#### WHAT NEEDS TO BE DONE:
Wherever the listing has a line with the string "flex", copy that line out.

#### RECORDED DATA:

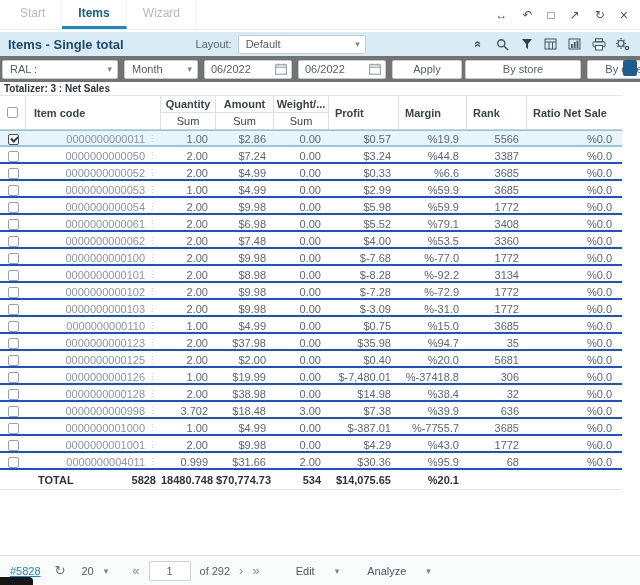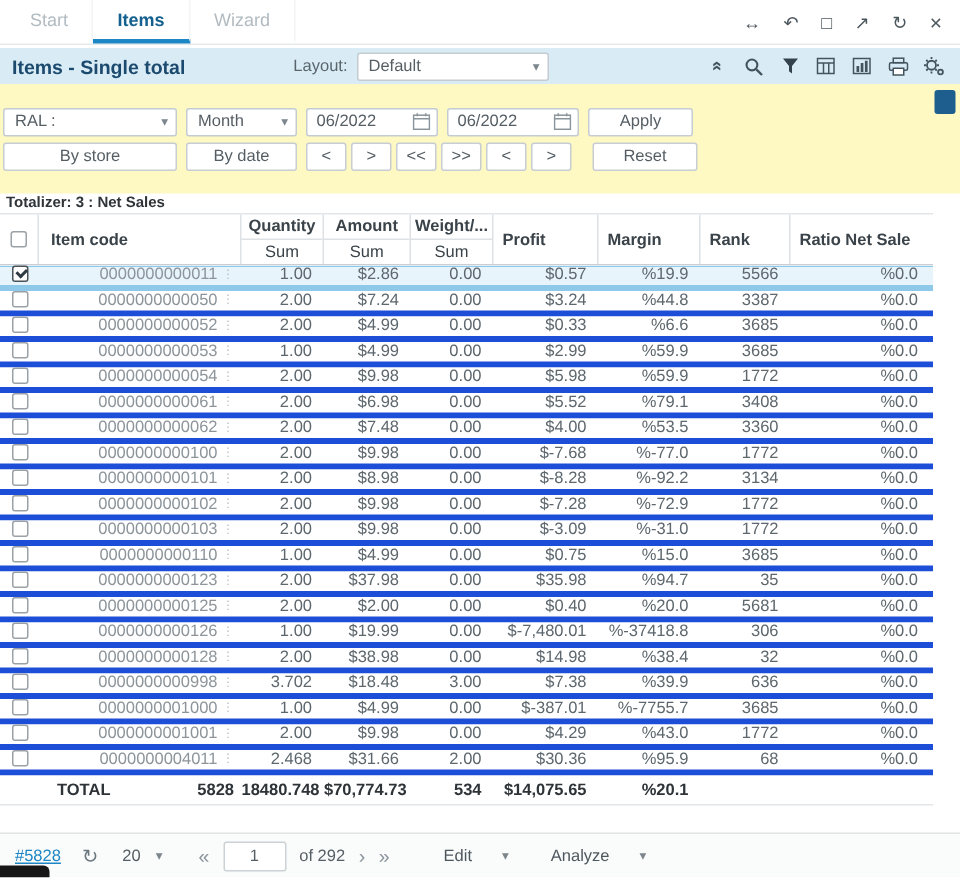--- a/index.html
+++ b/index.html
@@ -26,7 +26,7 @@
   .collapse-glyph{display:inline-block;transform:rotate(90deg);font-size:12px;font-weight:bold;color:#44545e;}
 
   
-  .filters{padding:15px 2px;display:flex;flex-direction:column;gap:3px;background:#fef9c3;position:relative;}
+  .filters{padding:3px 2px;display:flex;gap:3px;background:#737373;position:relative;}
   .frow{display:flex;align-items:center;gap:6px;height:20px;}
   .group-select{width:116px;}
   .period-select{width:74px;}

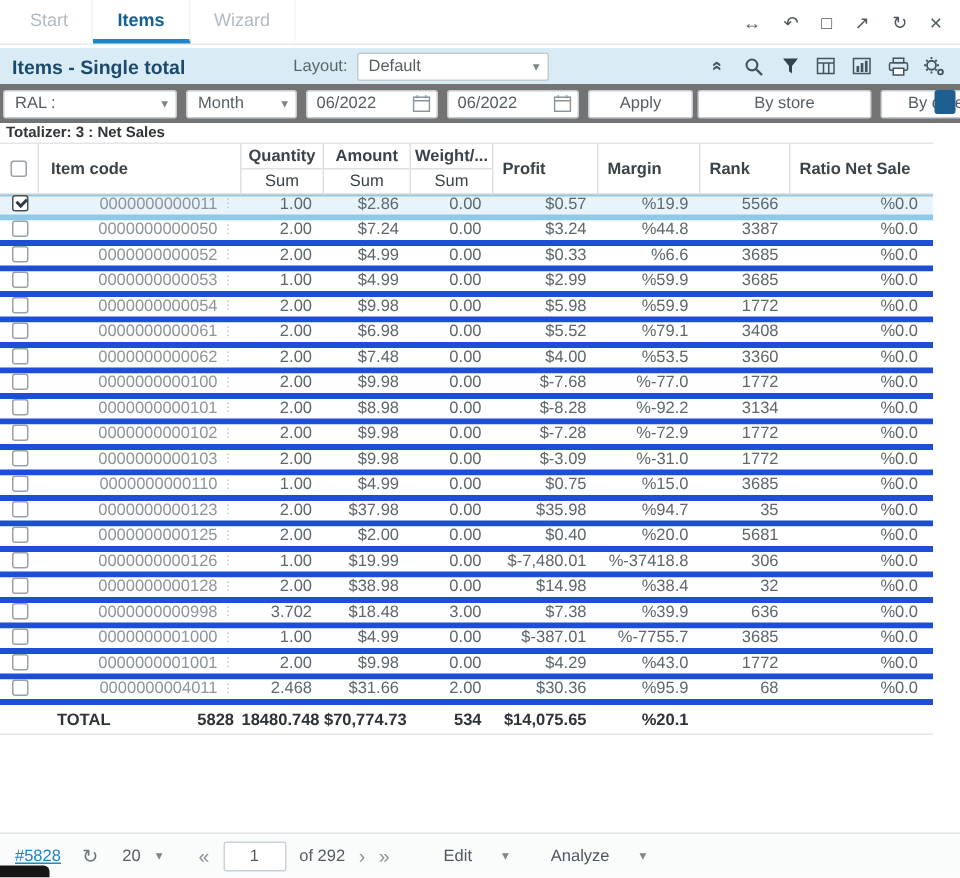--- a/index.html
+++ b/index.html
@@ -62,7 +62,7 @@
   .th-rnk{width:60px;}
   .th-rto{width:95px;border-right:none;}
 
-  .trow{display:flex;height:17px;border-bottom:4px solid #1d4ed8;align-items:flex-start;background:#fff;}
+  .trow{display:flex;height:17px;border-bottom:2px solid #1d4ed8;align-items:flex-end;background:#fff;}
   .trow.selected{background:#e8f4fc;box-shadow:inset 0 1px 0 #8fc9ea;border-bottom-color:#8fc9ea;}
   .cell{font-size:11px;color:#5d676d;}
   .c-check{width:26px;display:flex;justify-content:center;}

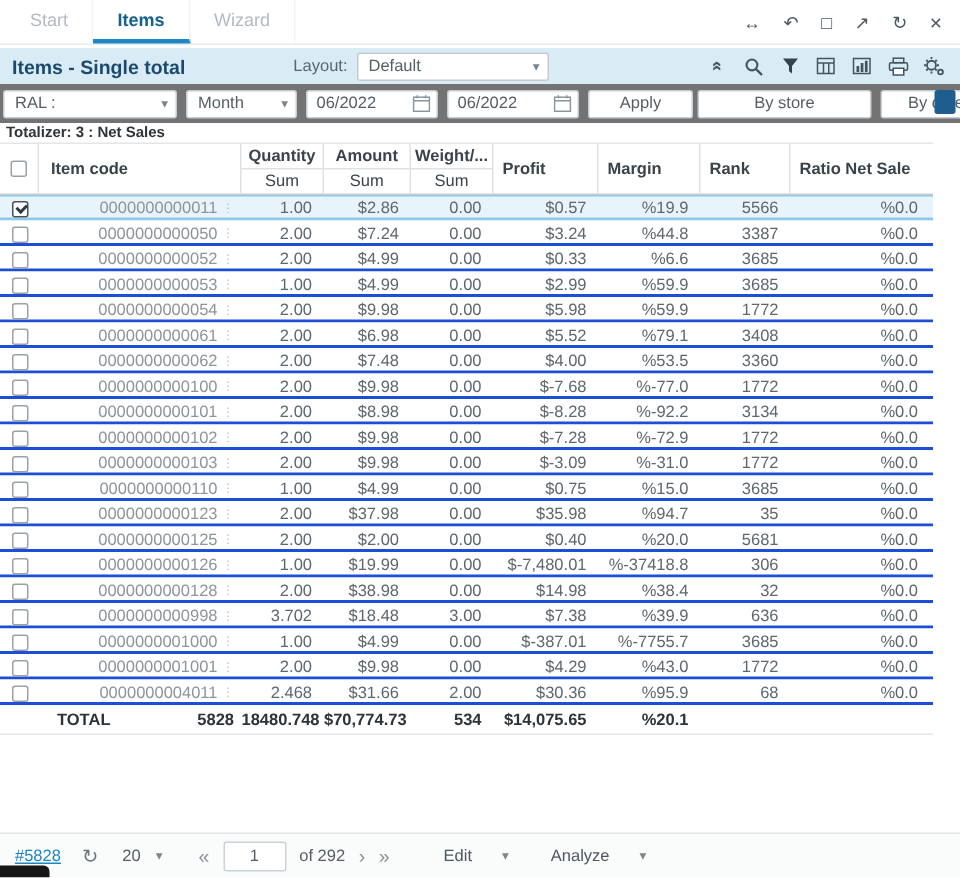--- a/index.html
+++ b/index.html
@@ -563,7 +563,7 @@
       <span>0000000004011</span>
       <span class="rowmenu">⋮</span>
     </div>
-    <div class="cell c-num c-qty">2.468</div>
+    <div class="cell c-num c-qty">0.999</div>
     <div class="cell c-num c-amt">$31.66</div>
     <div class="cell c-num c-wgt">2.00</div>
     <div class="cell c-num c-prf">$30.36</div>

...

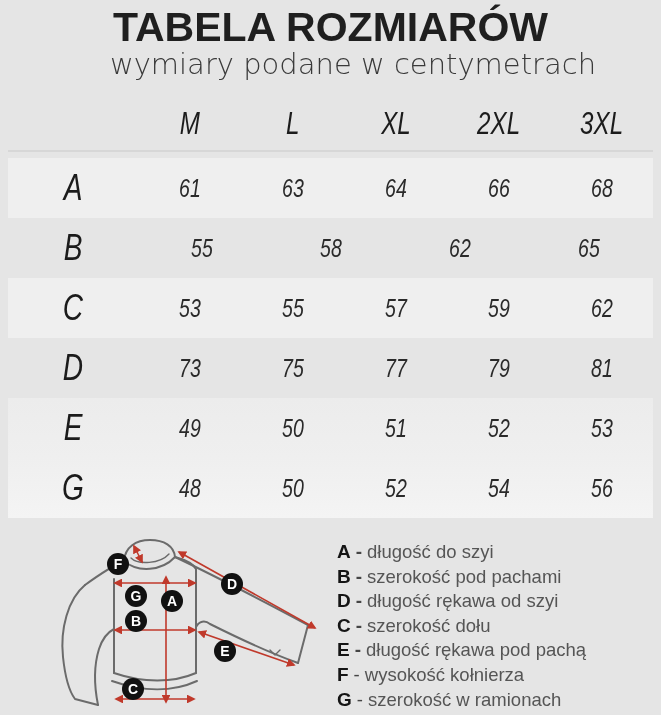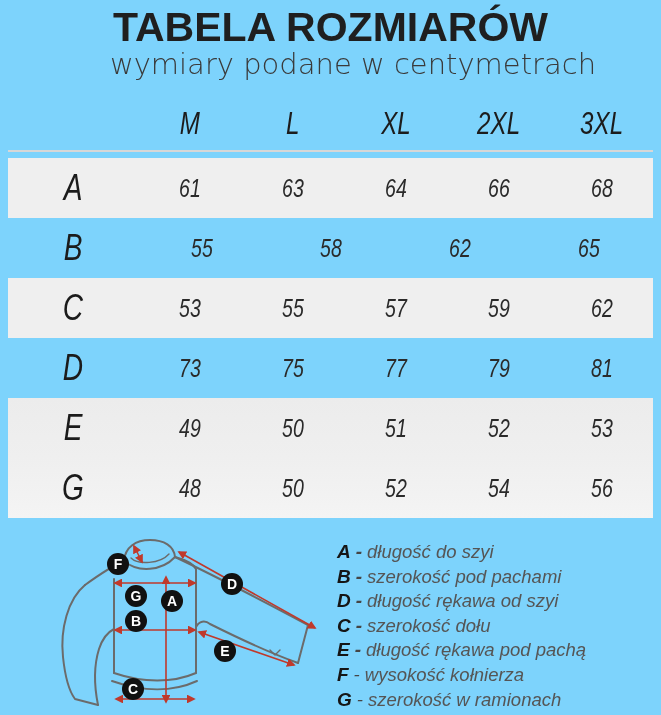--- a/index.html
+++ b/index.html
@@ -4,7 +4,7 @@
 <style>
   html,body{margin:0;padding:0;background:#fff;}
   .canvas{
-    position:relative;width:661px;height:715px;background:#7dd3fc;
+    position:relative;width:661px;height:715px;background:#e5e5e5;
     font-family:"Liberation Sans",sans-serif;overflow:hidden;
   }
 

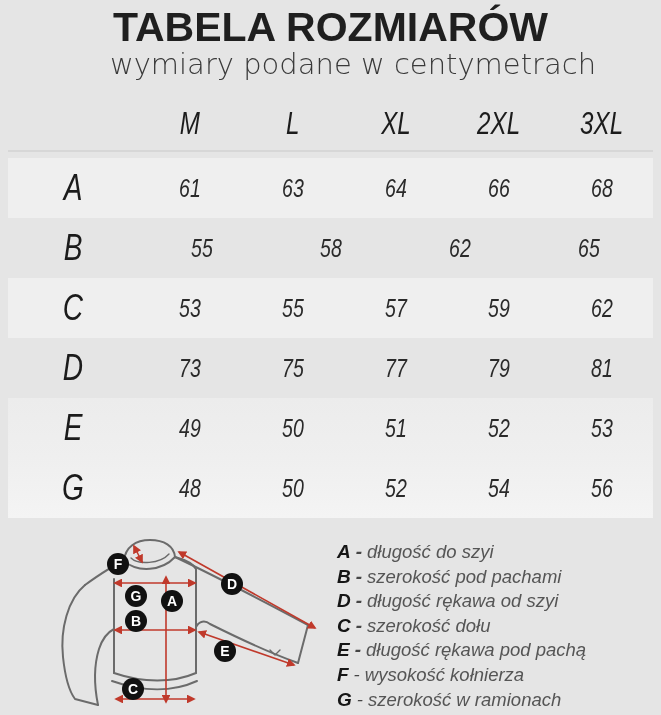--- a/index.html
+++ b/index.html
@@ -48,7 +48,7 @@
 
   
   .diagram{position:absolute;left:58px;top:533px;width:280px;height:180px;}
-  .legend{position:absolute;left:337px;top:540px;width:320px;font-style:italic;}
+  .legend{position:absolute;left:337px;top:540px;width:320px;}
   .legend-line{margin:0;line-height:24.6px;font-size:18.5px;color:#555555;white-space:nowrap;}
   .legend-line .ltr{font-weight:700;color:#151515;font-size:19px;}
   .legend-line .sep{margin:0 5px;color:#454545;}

#### TASK OUTPUT:
-  .filters{padding:15px 2px;display:flex;flex-direction:column;gap:3px;background:#fef9c3;position:relative;}
+  .filters{padding:3px 2px;display:flex;gap:3px;background:#737373;position:relative;}
   .frow{display:flex;align-items:center;gap:6px;height:20px;}
-  .trow{display:flex;height:17px;border-bottom:4px solid #1d4ed8;align-items:flex-start;background:#fff;}
+  .trow{display:flex;height:17px;border-bottom:2px solid #1d4ed8;align-items:flex-end;background:#fff;}
   .c-check{width:26px;display:flex;justify-content:center;}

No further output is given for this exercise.